§ Task goal: For each entry below, copy the text exactly and leave out any picture.

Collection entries
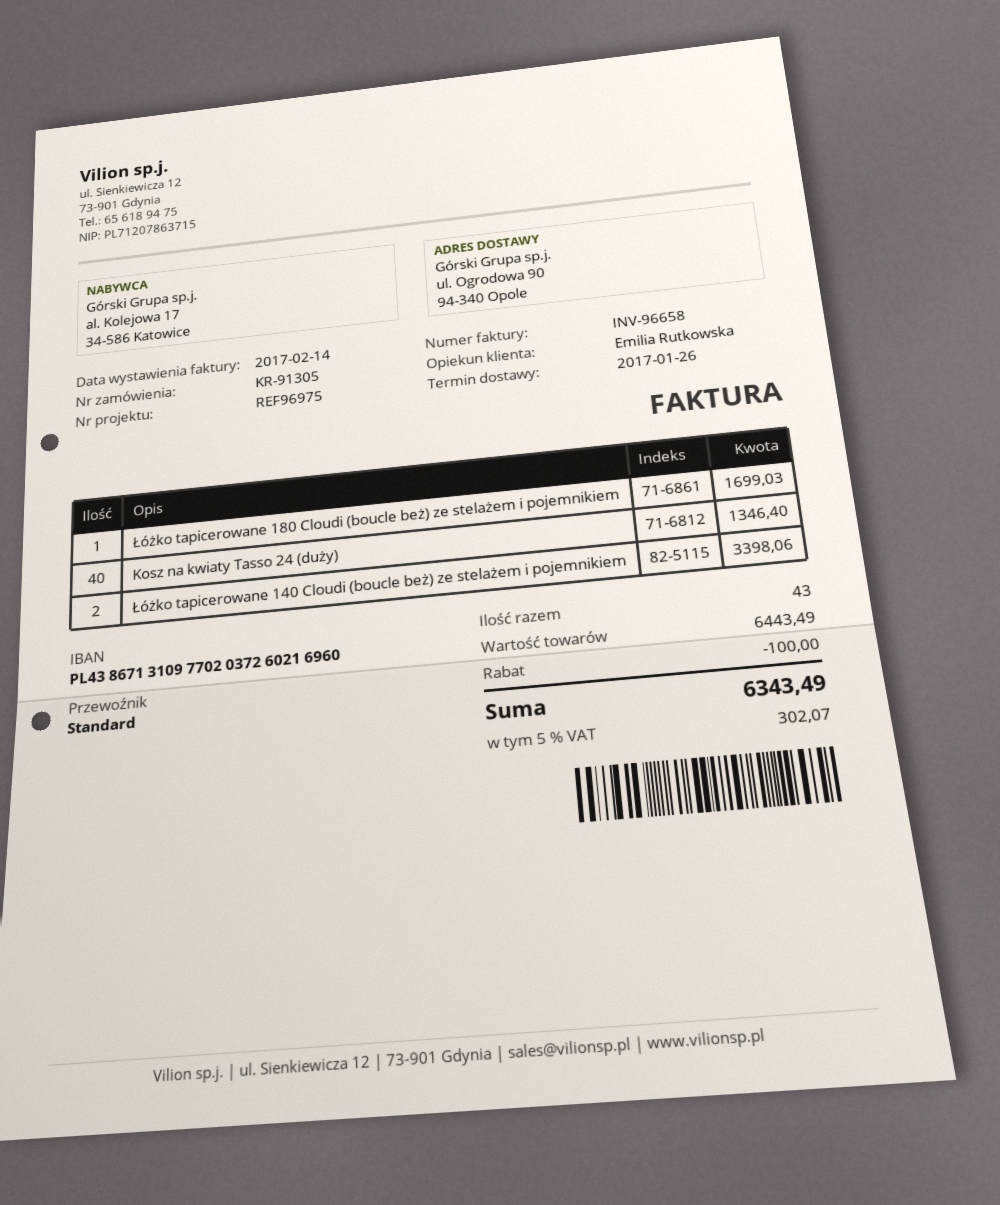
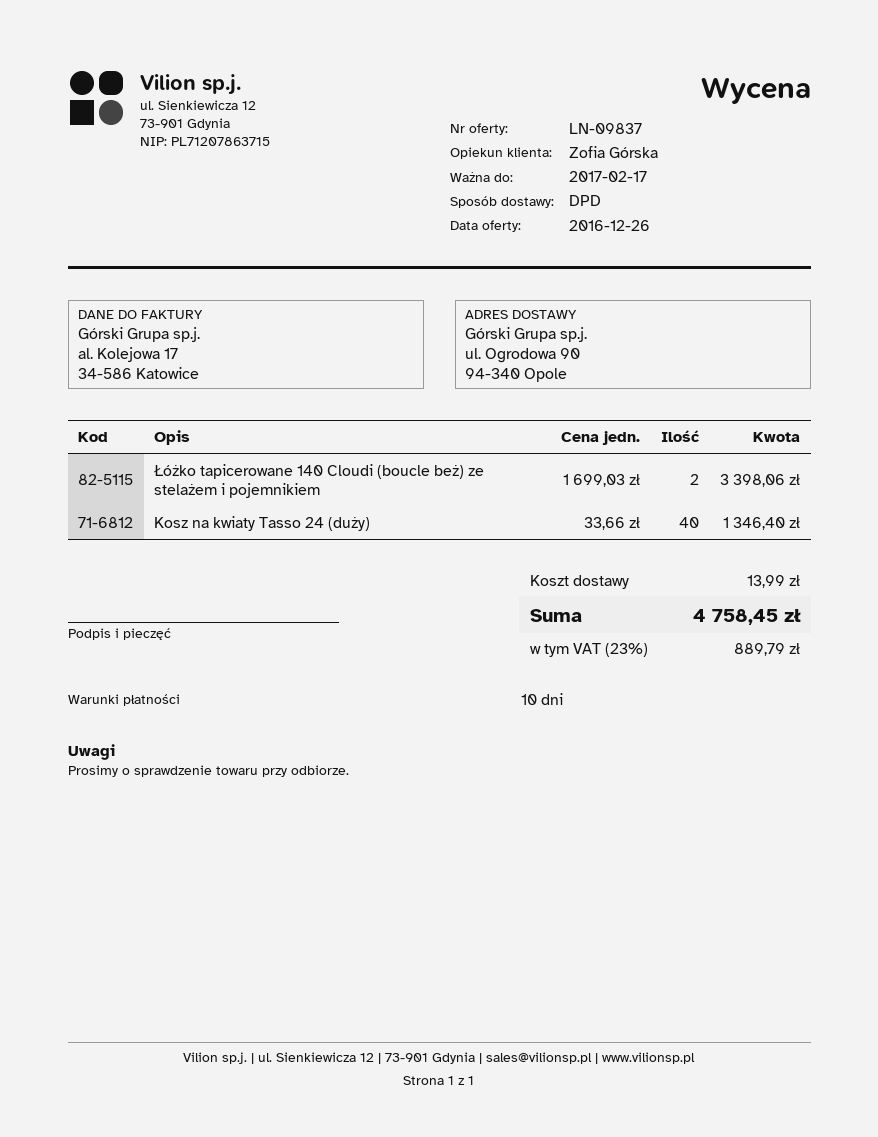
sales rep: Emilia Rutkowska -> Zofia Górska
shipping method: standard -> DPD
Łóżko tapicerowane 180 Cloudi (boucle beż) ze stelażem i pojemnikiem: 1 for 1699.03 -> none
discount: 100.00 -> none
shipping: none -> 13.99
tax: 5% = 302.07 -> 23% = 889.79
total: 6343.49 -> 4758.45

§ Answer box:
sales rep: Emilia Rutkowska -> Zofia Górska
shipping method: standard -> DPD
Łóżko tapicerowane 180 Cloudi (boucle beż) ze stelażem i pojemnikiem: 1 for 1699.03 -> none
discount: 100.00 -> none
shipping: none -> 13.99
tax: 5% = 302.07 -> 23% = 889.79
total: 6343.49 -> 4758.45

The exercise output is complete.